• **What you are asked to do**: All that should be output is the block of lines below from the line with "SL BLADE SLINGBACK" to the line with "total: 3579.71 -> 4439.48", both included, exactly as written.

• **Entries provided**:
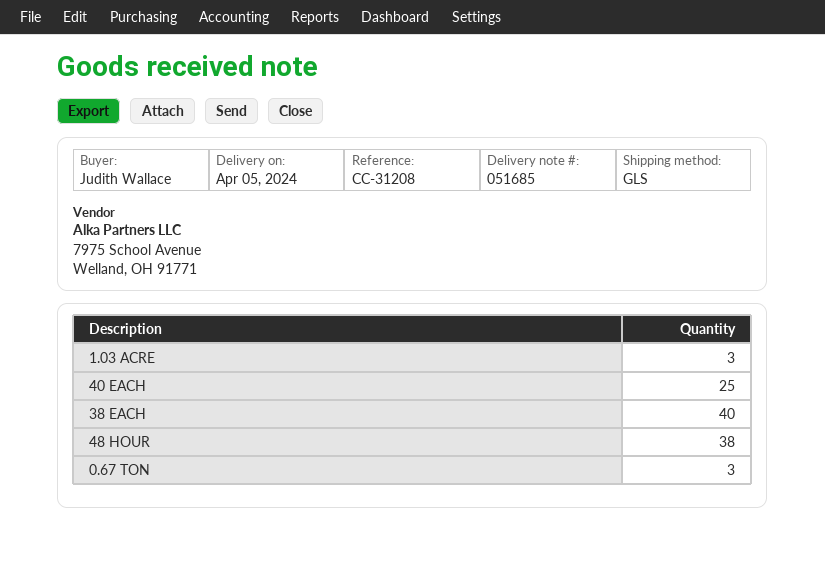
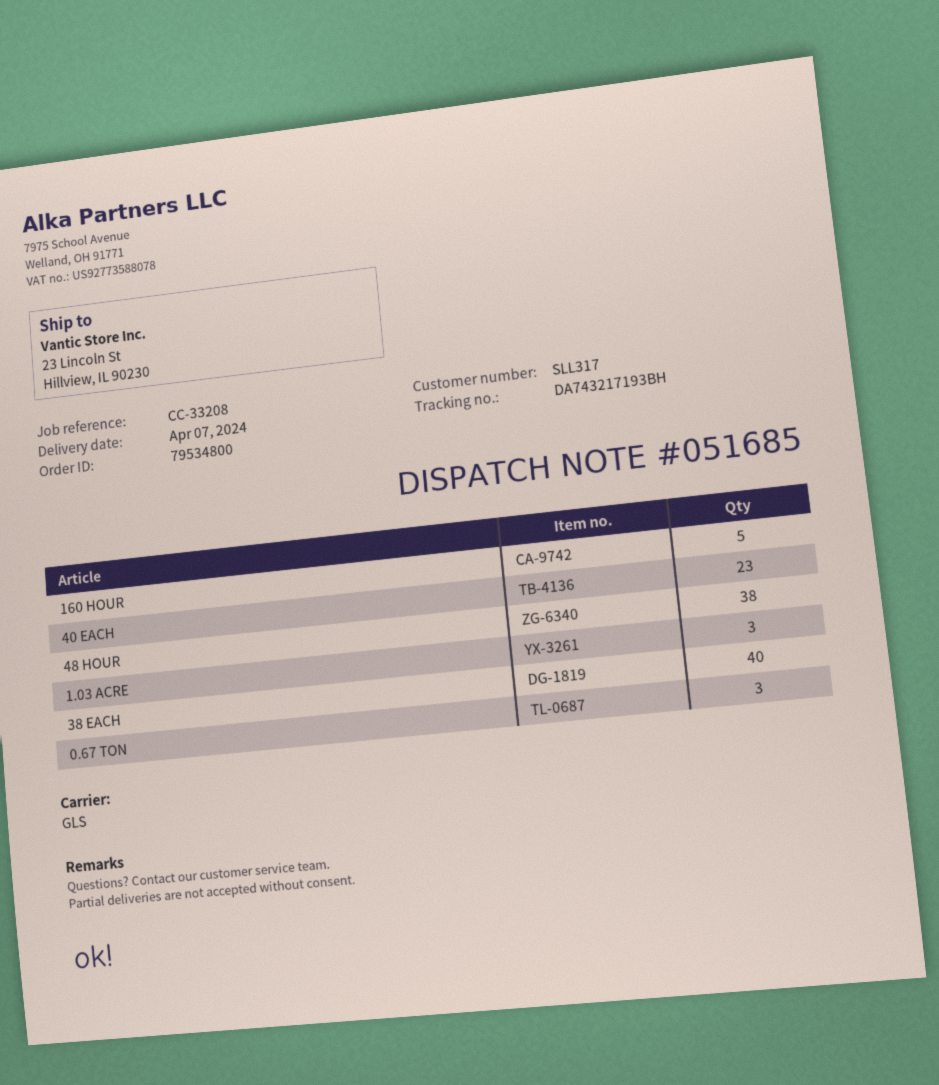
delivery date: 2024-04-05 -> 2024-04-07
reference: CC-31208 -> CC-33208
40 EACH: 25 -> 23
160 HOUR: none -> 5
---
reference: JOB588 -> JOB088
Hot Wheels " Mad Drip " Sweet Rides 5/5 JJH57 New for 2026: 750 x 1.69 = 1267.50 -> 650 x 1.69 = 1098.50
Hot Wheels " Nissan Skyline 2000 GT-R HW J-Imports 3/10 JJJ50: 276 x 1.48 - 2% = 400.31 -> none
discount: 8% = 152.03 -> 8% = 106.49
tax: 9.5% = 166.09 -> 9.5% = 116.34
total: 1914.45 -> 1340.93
* * *
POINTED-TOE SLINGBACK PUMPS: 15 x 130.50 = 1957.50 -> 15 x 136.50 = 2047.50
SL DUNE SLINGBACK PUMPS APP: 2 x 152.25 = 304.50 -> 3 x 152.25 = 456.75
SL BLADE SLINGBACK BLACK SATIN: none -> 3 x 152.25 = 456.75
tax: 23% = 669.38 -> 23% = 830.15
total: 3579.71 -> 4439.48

• **Response box**:
SL BLADE SLINGBACK BLACK SATIN: none -> 3 x 152.25 = 456.75
tax: 23% = 669.38 -> 23% = 830.15
total: 3579.71 -> 4439.48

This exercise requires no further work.